Description
By Thomas R. Pero
With a Cast of Addicted Anglers and Fishing Widows
Illustrations by Whitney Martin
Do you or someone you know have a tragicomic story of a relationship that has miraculously survived—or resembles a romantic train wreck—because of one person’s obsessive devotion to a sport, hobby or other passion?
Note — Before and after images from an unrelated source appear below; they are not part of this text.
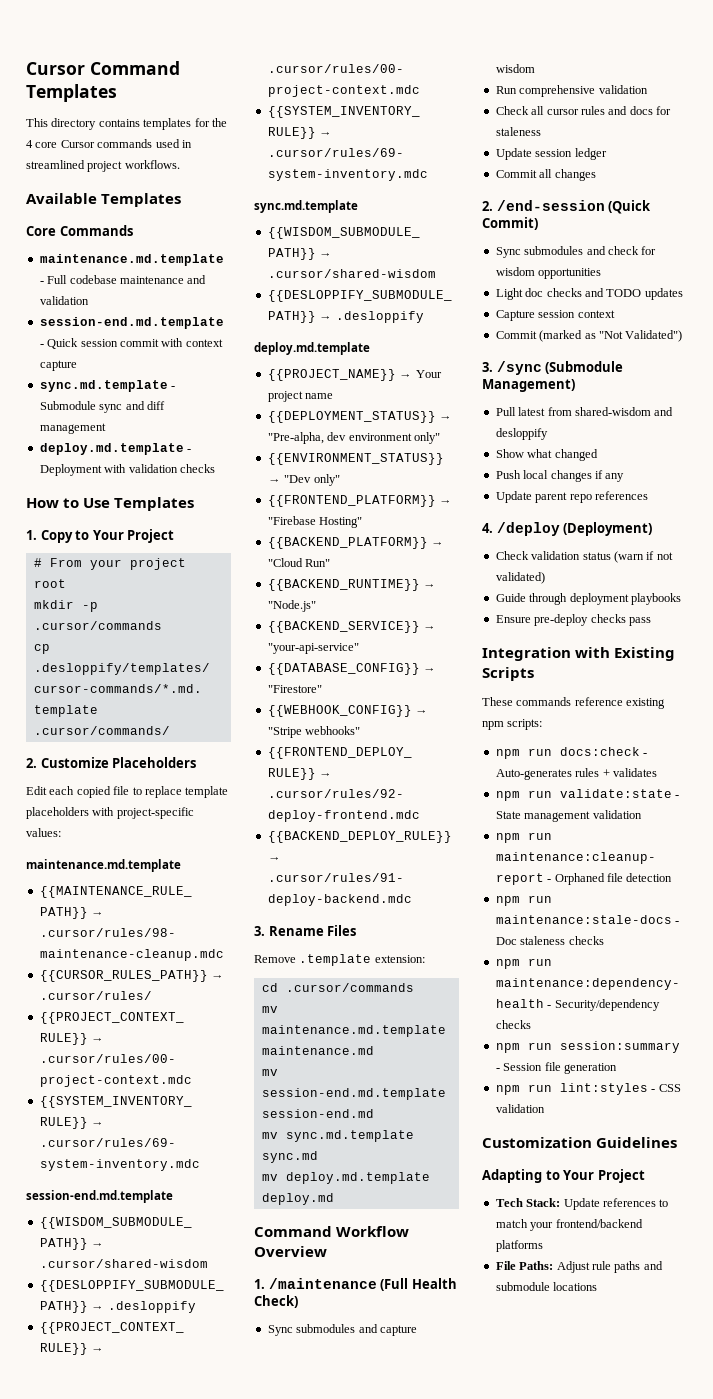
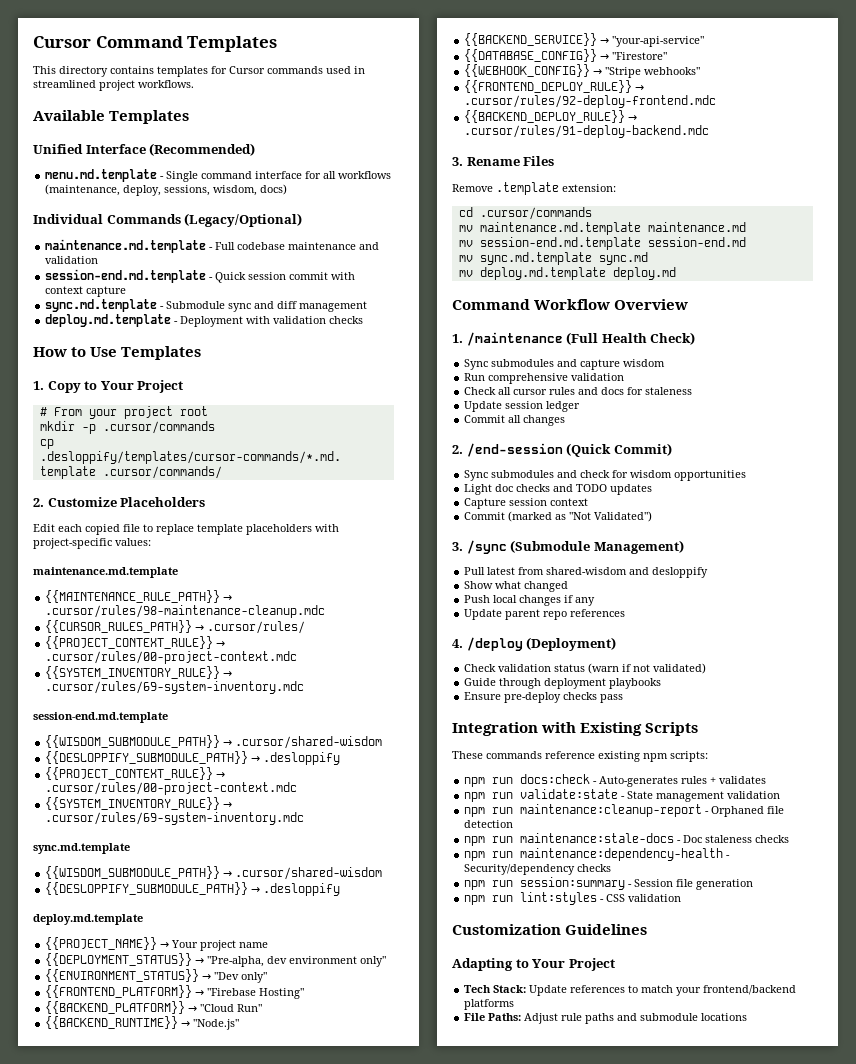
- This directory contains templates for the 4 core Cursor commands used in streamlined project workflows.
+ This directory contains templates for Cursor commands used in streamlined project workflows.
- Core Commands
+ Unified Interface (Recommended)
+ menu.md.template - Single command interface for all workflows (maintenance, deploy, sessions, wisdom, docs)
+ Individual Commands (Legacy/Optional)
You are not alone.
Till Death or Fly Fishing Do Us Part (Wild River Press) is a new collection of hilarious essays as much about the ancient pratfalls of the human condition as to whether men prefer blondes or brown trout.
These eight stories of how an obsession with fly fishing has affected—for better or worse—numerous romantic relationships are true, although an interesting note appearing in the first few pages from the publisher admits that some names have been changed, “to protect the innocent from embarrassment and the publisher from the guilty and their junkyard-dog lawyers.” At turns wickedly funny and then sobering and poignant, anyone who has been through the furious struggle of balancing time with, and away from, the love of your life will devour this book with relish.
“We joke about compulsions, but the term ‘fishing widow’ says it all,” writes Georgene S. Dreishpoon of Boynton Beach, Florida, whose young obstetrician husband demonstrated early in their marriage that his trout-fishing weekends in the Catskills took precedence over just about everything. “I felt I could have competed with another woman, but how do you compete with a fish?”
“I’ll look over at Josh any time we drive near a body of water and I’ll notice his eyes drift away from the road. He’s trying to figure out: A) what the possibility is that there are fish in that water, and B) the severity of the fit I’ll throw if he stops to find out,” writes Alysse E. Hollis, an attorney from Cincinnati.
“There have been times I’ve come really, really close to piling all the fly rods, chicken necks and fishing books in the front yard and torching them,” writes Jennifer Axtell, a school librarian from Bevard, North Carolina. On their second date, Nathaniel, a fishing guide, took her on a backpacking trip for brook trout in the Shenandoah Mountains. To save weight he left the tent’s rain fly at home. She woke sloshing around in a soaked sleeping bag while he snoozed away comfortably in dry waders: “I should have run for the car and never looked back; instead, we got engaged.”
“However you slice it, it’s an uneasy truce. Fishing is a greedy mistress. Fishing takes time. And money,” writes Seattle’s Thomas R. Pero, the award-winning editor of Trout Magazine during the 1980s and ’90s and then founding editor of Fish & Fly Magazine. “Either the bathroom gets a new designer sink or you are in seat 8A on a Lan Chile flight to Argentina for some dry-fly fishing in February. Survival tip: Don’t plan your trip for Valentine’s week.”
In compiling the entertaining volume, Pero says he asked four bright, articulate women and three hopelessly addicted male anglers to offer their distinct perspectives on the subject of the fishing passion. He promised nothing would be censored—and then added a long and rollicking final essay drawn from his own life experiences and the many close-up and painful disasters he’s watched unfold. “Scandalous? Some might think so,” he says with an amused grin. “I rather like scintillating—you can’t make up this stuff. I dare you.”
ABOUT THE AUTHOR:
Nationally known fly-fishing writer, editor and publisher Tom Pero was born in Fall River, Massachusetts, and grew up in nearby Taunton. At 18 he became the youngest chapter president in Trout Unlimited (TU) history when he started the Southeastern Massachusetts Chapter. During the 1970s his early writing helped focus attention on the neglected salter brook trout fishery and the developing sea-run brown trout fishery on the Cape.
In 1977, at age 23, Pero was named the first full-time editor of Trout Magazine, the national publication of TU. He used his 16 years at Trout to make the magazine exciting and influential. Twice it was named Conservation Magazine of the Year, beating out magazines with substantially larger circulations and reputations such as Audubon and Sierra. He introduced the legendary trout biologist, Robert Behnke, to readers of Trout in a popular column. In recent years he founded the magazines Wild Steelhead & Salmon and Fish & Fly, both of which also won critical acclaim for excellence in journalism and graphics.
Pero moved from New England to the West Coast in 1984 and now lives outside Seattle.
During the last three decades nearly all the famous fly-fishing writers have written for Tom Pero’s publications—including Thomas McGuane, Nick Lyons, Lefty Kreh, Dave Whitlock, Lee Wulff, Joan Wulff, Datus Proper, Ernest Schwiebert, Art Lee, Paul Schullery, John Gierach and others. Once, when working on a story about Atlantic salmon restoration during the 1980s, he approached Red Sox great Ted Williams on the banks of the Miramichi River in New Brunswick for a quote. The notoriously gruff Williams said, “I don’t like writers.” “I know,” replied Pero, “but I fish.” He got the interview. Pero’s lengthy talk with the reclusive Ted Hughes, Poet Laureate of England and an avid angler, caused a sensation in the British and European press when published just after Hughes’s death in 1998.